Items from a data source
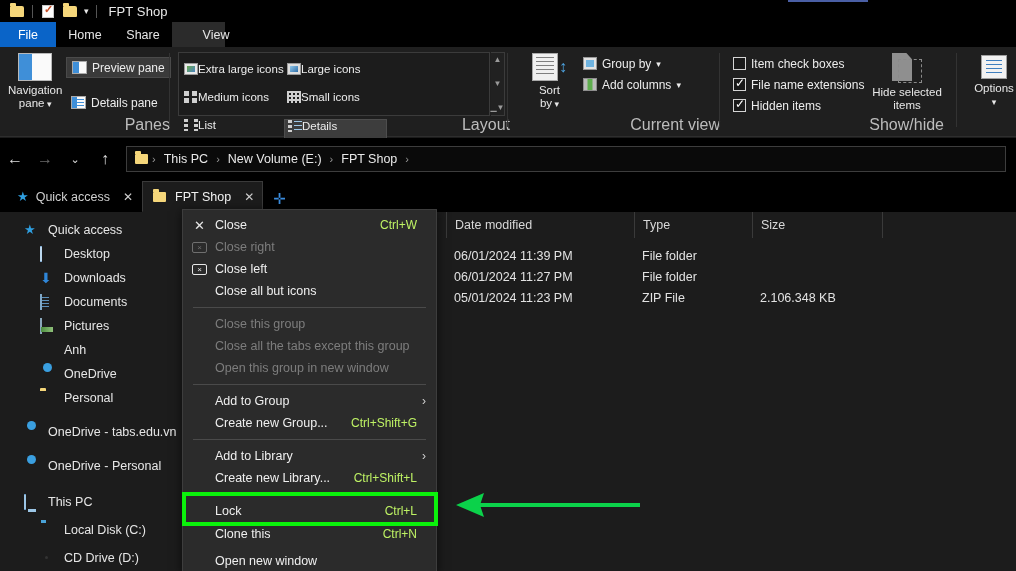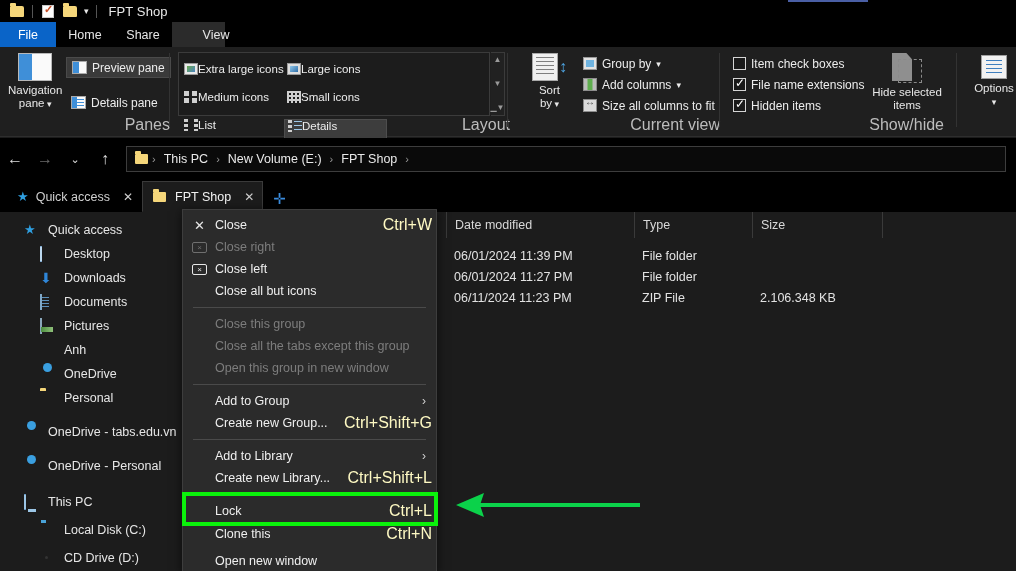--- a/index.html
+++ b/index.html
@@ -398,10 +398,6 @@
           <span class="lbl">Add columns</span>
           <span class="lbl" style="font-size:9px">▾</span>
         </div>
-        <div class="smallrow">
-          <span class="cv-ico sizecol"></span>
-          <span class="lbl">Size all columns to fit</span>
-        </div>
       </div>
       <div class="grp-label">Current view</div>
       <div class="grp-div" style="right:0;"></div>

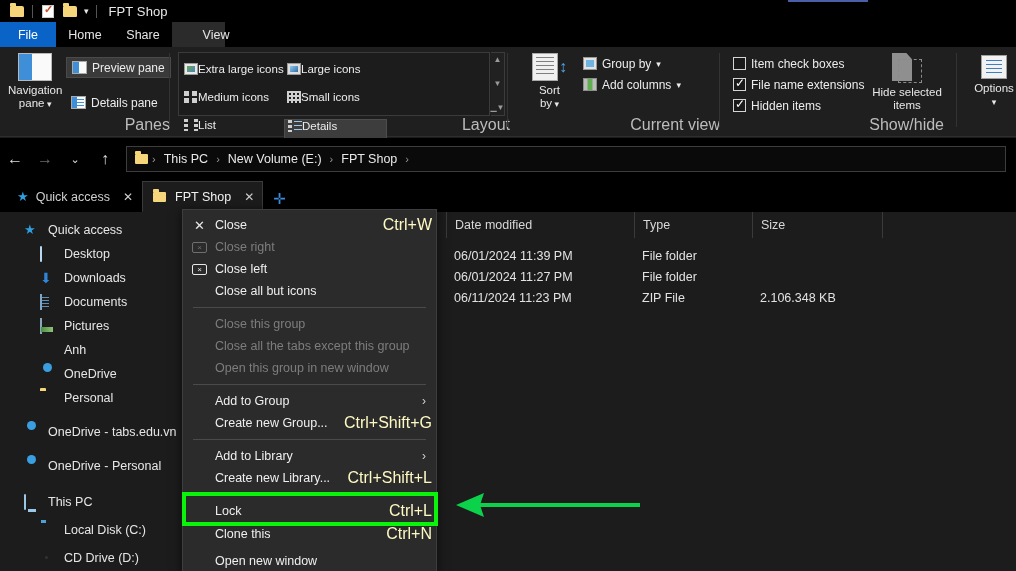--- a/index.html
+++ b/index.html
@@ -259,7 +259,7 @@
   .mi { height:22px; display:flex; align-items:center; position:relative; cursor:default; padding-left: 32px; }
   .mi .mlabel { color:#efefef; font-size:12.5px; white-space:nowrap; }
   .mi.dim .mlabel { color:#7d7d7d; }
-  .mi .maccel { position:absolute; right:4px; color:#fef9c3; font-size:16px; }
+  .mi .maccel { position:absolute; right:19px; color:#bef264; font-size:12px; }
   .mi .mchev { position:absolute; right:10px; color:#d0d0d0; font-size:12px; }
   .mi .micon { position:absolute; left:8px; width:17px; height:16px; display:flex; align-items:center; justify-content:center; color:#e8e8e8; font-size:13px;}
   .mi.dim .micon { color:#6f6f6f; }

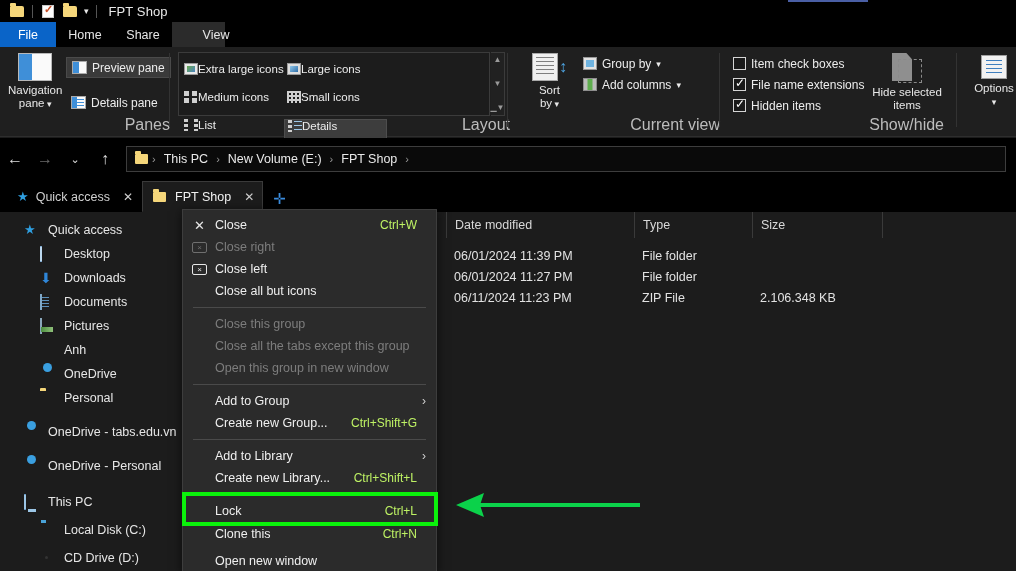--- a/index.html
+++ b/index.html
@@ -550,7 +550,7 @@
     </div>
     <div class="row" style="top:75px">
       <div class="cellname">.zip</div>
-      <div class="celldate">06/11/2024 11:23 PM</div>
+      <div class="celldate">05/01/2024 11:23 PM</div>
       <div class="celltype">ZIP File</div>
       <div class="cellsize">2.106.348 KB</div>
     </div>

** Action item **
Every entry must be retyped exactly, with the pictures removed.

** Response to the exercise **
--- a/index.html
+++ b/index.html
@@ -398,10 +398,6 @@
           <span class="lbl">Add columns</span>
           <span class="lbl" style="font-size:9px">▾</span>
         </div>
-        <div class="smallrow">
-          <span class="cv-ico sizecol"></span>
-          <span class="lbl">Size all columns to fit</span>
-        </div>
       </div>
       <div class="grp-label">Current view</div>
       <div class="grp-div" style="right:0;"></div>

--- a/index.html
+++ b/index.html
@@ -259,7 +259,7 @@
   .mi { height:22px; display:flex; align-items:center; position:relative; cursor:default; padding-left: 32px; }
   .mi .mlabel { color:#efefef; font-size:12.5px; white-space:nowrap; }
   .mi.dim .mlabel { color:#7d7d7d; }
-  .mi .maccel { position:absolute; right:4px; color:#fef9c3; font-size:16px; }
+  .mi .maccel { position:absolute; right:19px; color:#bef264; font-size:12px; }
   .mi .mchev { position:absolute; right:10px; color:#d0d0d0; font-size:12px; }
   .mi .micon { position:absolute; left:8px; width:17px; height:16px; display:flex; align-items:center; justify-content:center; color:#e8e8e8; font-size:13px;}
   .mi.dim .micon { color:#6f6f6f; }

--- a/index.html
+++ b/index.html
@@ -550,7 +550,7 @@
     </div>
     <div class="row" style="top:75px">
       <div class="cellname">.zip</div>
-      <div class="celldate">06/11/2024 11:23 PM</div>
+      <div class="celldate">05/01/2024 11:23 PM</div>
       <div class="celltype">ZIP File</div>
       <div class="cellsize">2.106.348 KB</div>
     </div>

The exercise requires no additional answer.